本人の目の前でデマを吹聴しようとする千冬と見事にそれに乗せられやや興奮気味の真耶に出会した真名人は、辟易しながらそれぞれの対応にあたる。

 

「ぷっ…くくっ、すまない。久々に貴様のアホ面を見たくて我慢出来ずに揶揄ってしまった。他意は無いし悪いとも思っていない」

 

「…ここまでハッキリ開き直られると、逆に清々しいですよ。僕じゃなかったら今頃訴えられてますよ?」

 

「安心しろ。
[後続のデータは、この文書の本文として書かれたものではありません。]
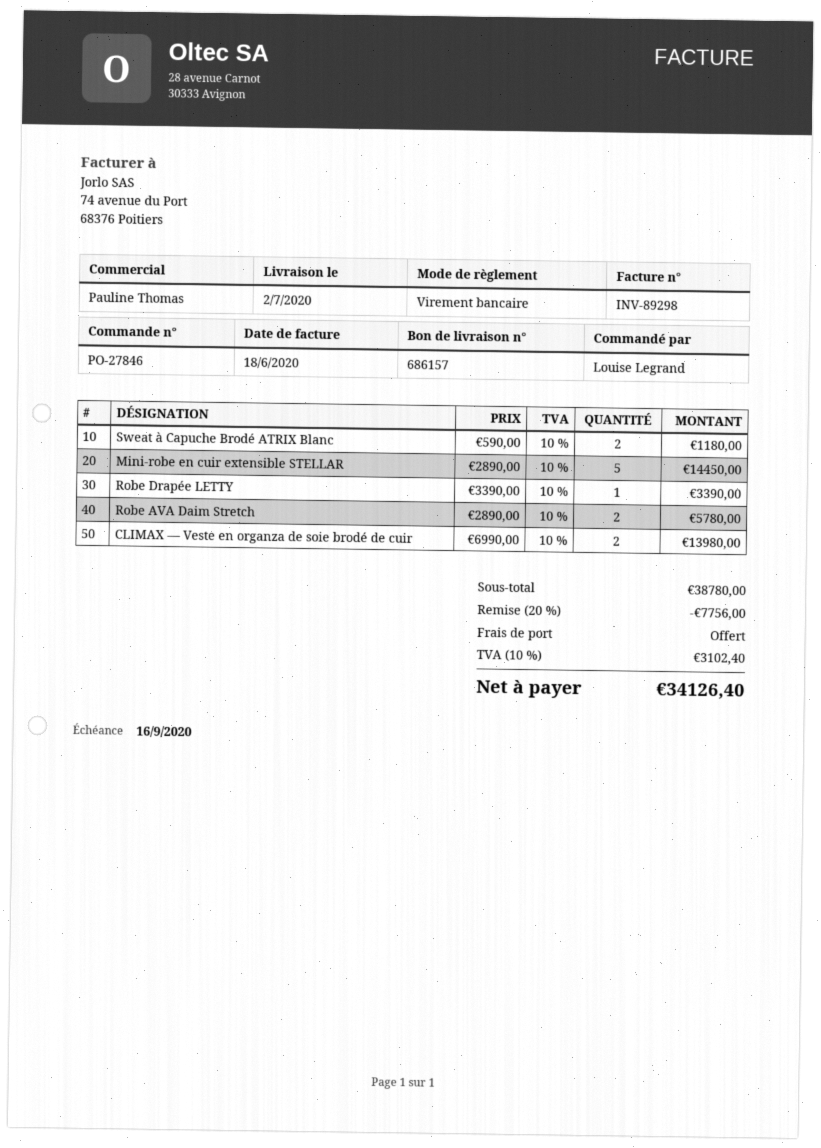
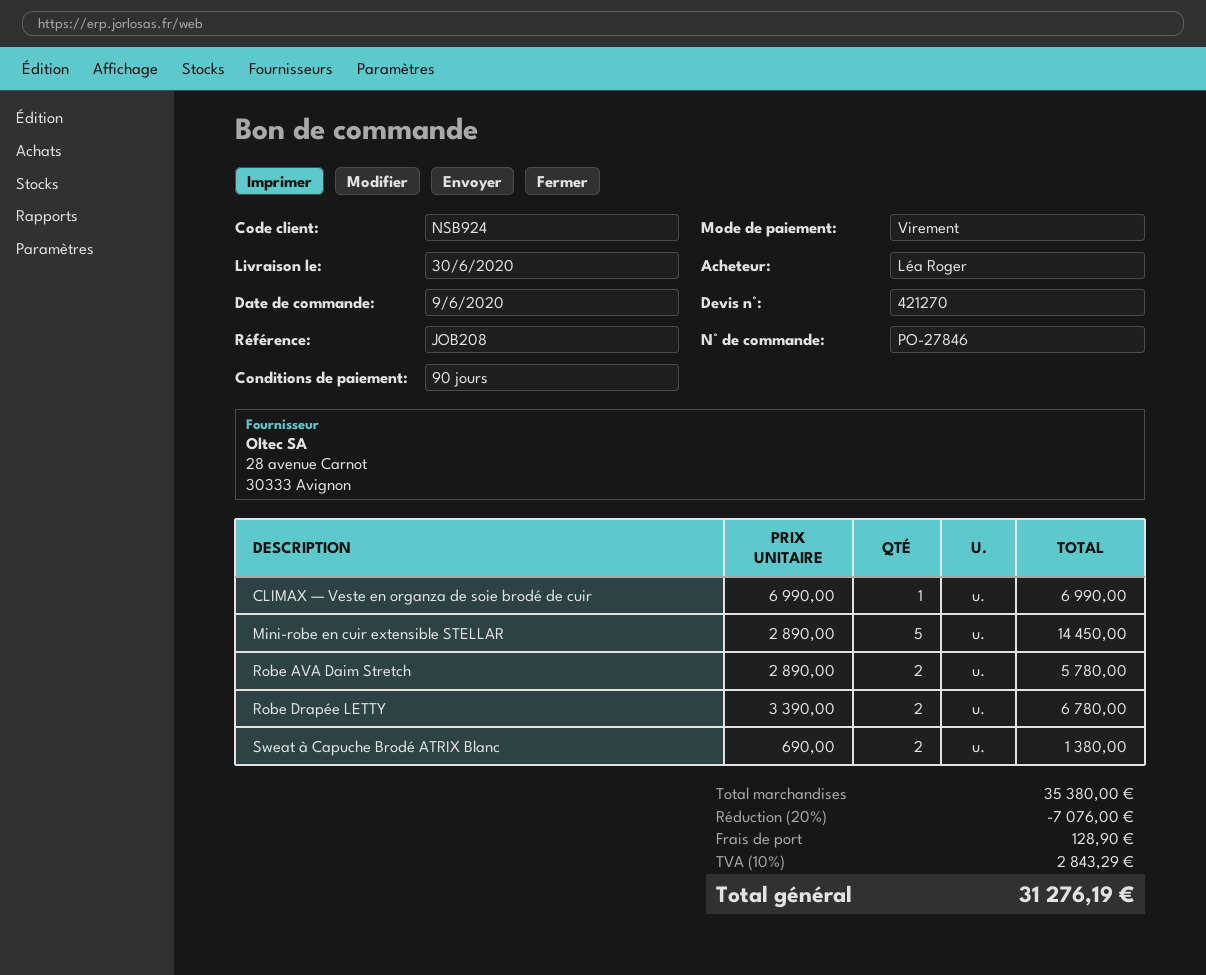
delivery date: 2020-07-02 -> 2020-06-30
ordered by: Louise Legrand -> Léa Roger
Sweat à Capuche Brodé ATRIX Blanc: 2 x 590.00 = 1180.00 -> 2 x 690.00 = 1380.00
Robe Drapée LETTY: 1 x 3390.00 = 3390.00 -> 2 x 3390.00 = 6780.00
CLIMAX — Veste en organza de soie brodé de cuir: 2 x 6990.00 = 13980.00 -> 1 x 6990.00 = 6990.00
subtotal: 38780.00 -> 35380.00
discount: 20% = 7756.00 -> 20% = 7076.00
shipping: 0.00 -> 128.90
tax: 10% = 3102.40 -> 10% = 2843.29
total: 34126.40 -> 31276.19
こんなことは貴様にしかやらんし、例え訴えられたとしても確実に示談に持って行く自信があるぞ」ドーンっ

 

「いやいやいや、そんなこと胸張って自慢気になられてもうおっ、大きい…」

 

何故か得意になって胸を張る千冬の強調された巨乳ぶりに目を奪われ、言葉の途中から思考の殆どを侵略される真名人。この時点で既におかしいのだが、当人達からすればこれらは割と普段通りの戯れであったりする。なので当然横で黙っていないお方もいるわけで。

 

「何だ上月、私の胸なんかで興奮してるのか?こんなもの見たって面白くも何ともないだろうに」

 

「いいえ、そんなつもりは「ほれっ」あぁすぅ…ぐっ、くふっ…!?よ、寄せるの卑怯…ですから!?くぅ…小憎らしい織斑先生の胸だと頭では理解しているのに、罠だと分かっているのにぃ…何で視線を逸らせないんだぁ!?」

 

「ま、真名人君!?ほらっ、胸なら私の方が大きいですよっ!それに先輩よりも柔らかいですし、若さも張りもあります…多分!」

 

「はあぁぁ…!!セ、センシティブ!山田先生、そんなに身を乗り出すとお乳が大変なことにあぁ、デカい!!今日、僕死ぬんですか!?何か一生分の運を使い果たしているような気が…」

 

わざとらしく自分の両手でその豊満な胸を寄せて強調する千冬と、それに対抗するようにずいっと身を乗り出して千冬以上の胸元を見せつける真耶…そして、例に漏れず心の声がダダ漏れの真名人。朝から大変カオスな状況である。

 

「とまぁ冗談はさておくとして」

 

「なんてタチの悪い…それが大人のすることですか?」

 

「あ、あはは…わ、私も悪ノリしちゃいました〜」

 

一転して浮ついた話題を切り捨て普段のクールな千冬に戻る。切り替えの早さに真名人と真耶は脱帽してしまうが、これが彼女なりの気の遣い方なのだろう。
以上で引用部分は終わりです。